Just as significant as the actual product and its associated features was both the significant investment in advanced development tools and the close liaison between development and manufacturing to produce a cost effective and high quality product. The 3D CAD design system was extended to include FEA (Finite Element Analysis) and DFMA (Design for Manufacturing and Assembly) tools. This investment enabled targets of a 20 hour assembly and test time and a two day throughput to be defined. It is interesting to note the reduction in items on the Bill of Material that were achieved over the last four series of AA spectrometers. In 1986 the 9200 product consisted of 3,600 items. By 1992 the 939 series consisted of 1,950 parts and by 1996 the 989 product totalled some 703 parts. In contrast, by 1999 the M6 product had a BOM of 308 parts - a really significant reduction for a far more complex product. This type of efficiency of course rolls right through the organisation from initial purchasing all the way to the stocking of service spare parts.
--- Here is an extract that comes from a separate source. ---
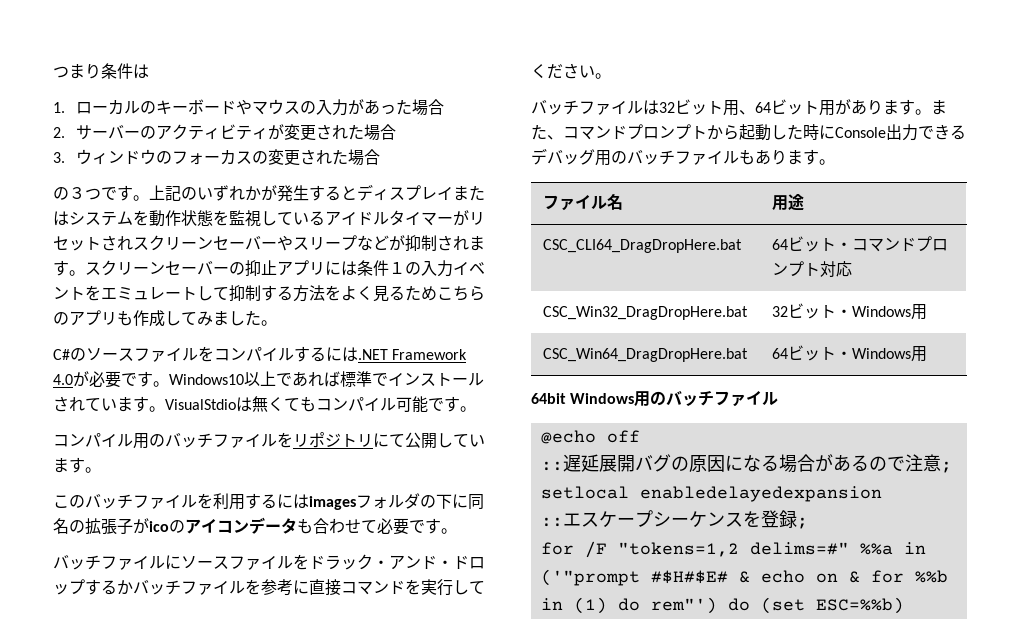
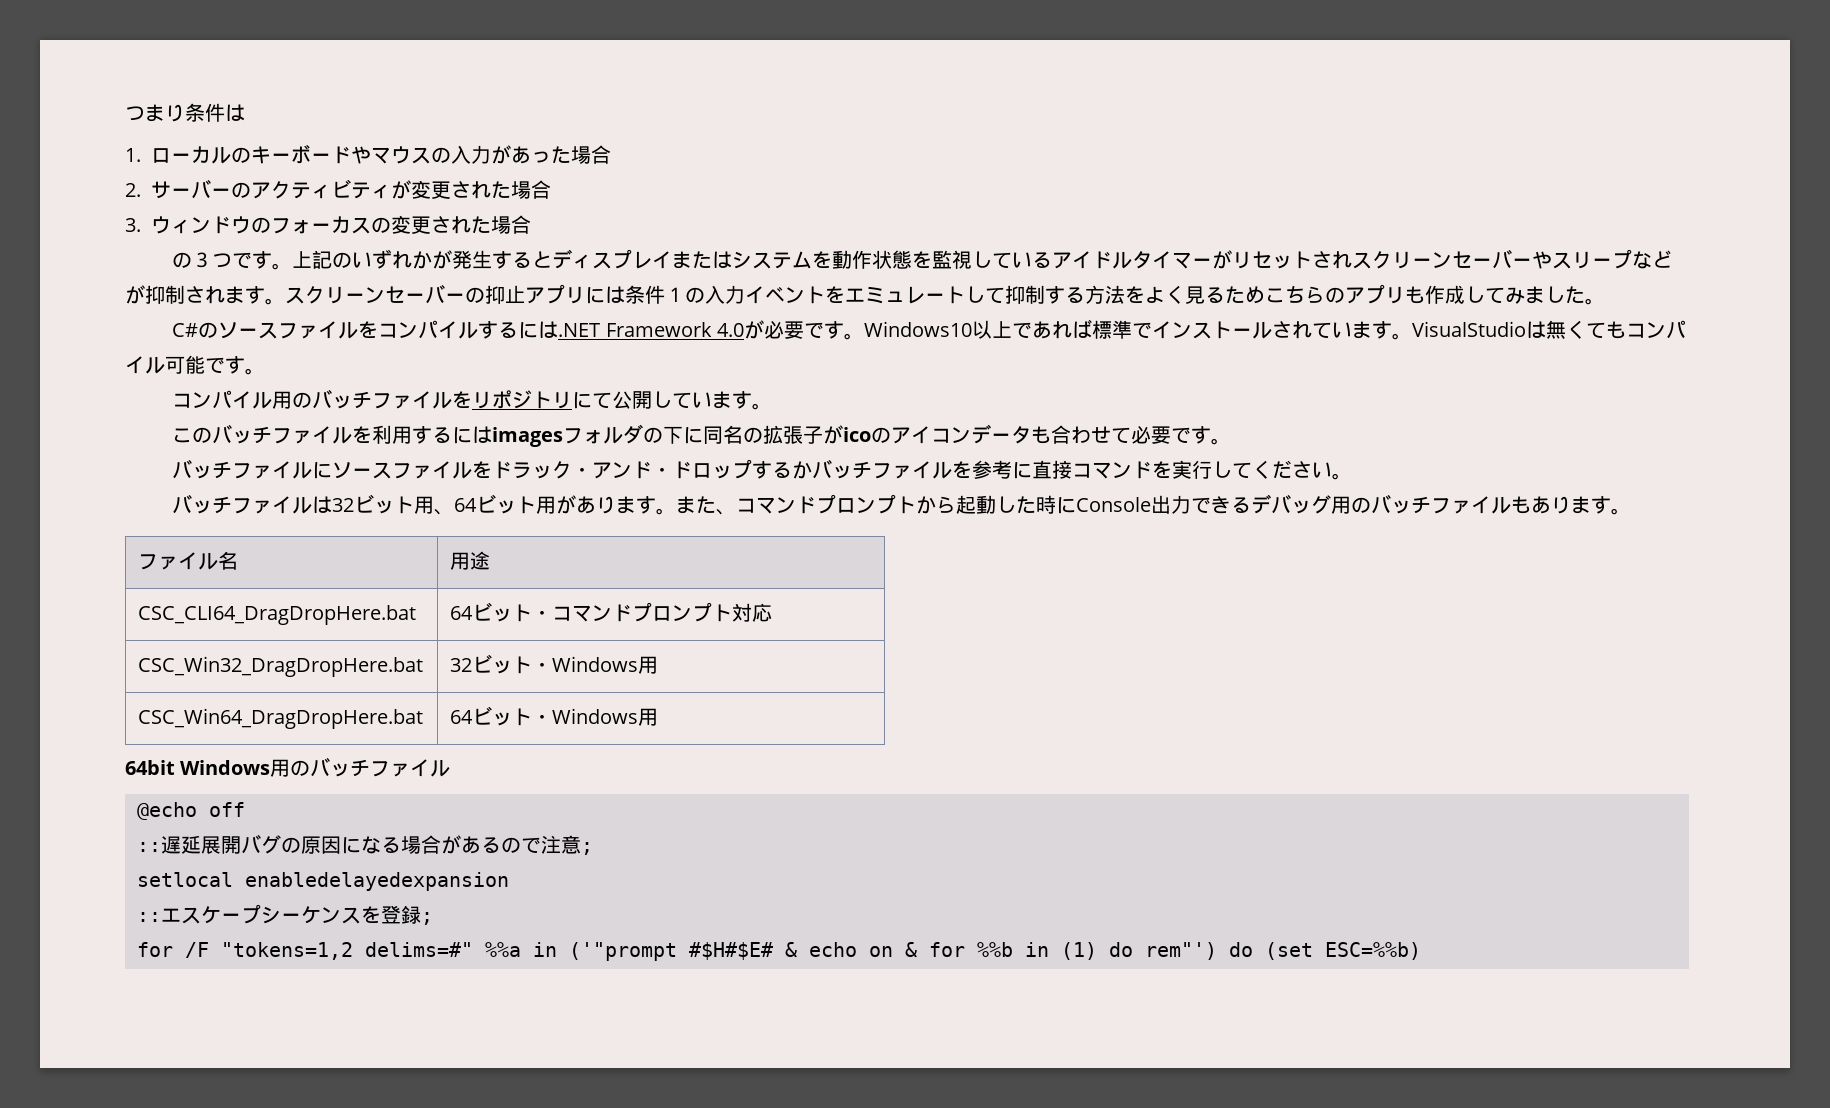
- VisualStdioは無くてもコンパイル可能です。
+ VisualStudioは無くてもコンパイル可能です。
For the first time it was also possible to design a complete cover set from injection moulded parts at a realistic cost price, even in the hundred off quantities associated with this type of product. Furthermore the entire structure and optical platform of the instrument was constructed from just two large aluminium castings.

The product range launched with tours in almost every country in which Thermo operated, culminating with a 36 city centre tour in the USA and a Japanese launch on the 22nd June 1999. The "Millennium" project had materialised some six months before the new millennium started!

Fig 56
 
The M Series AA System

Partly due to the Thermo sales team now becoming more familiar with selling AA product and partly due to the M Series itself, the market acceptance of the product was immediately clear from the significant upturn in volume and market share. In many ways, rather like the PU9000 some seventeen years earlier, there was almost too much to talk about, almost too many unique features for the product marketing to highlight. Even the footprint of the instrument at 0.46 square metres was in a league of its own, in terms of laboratory real estate savings.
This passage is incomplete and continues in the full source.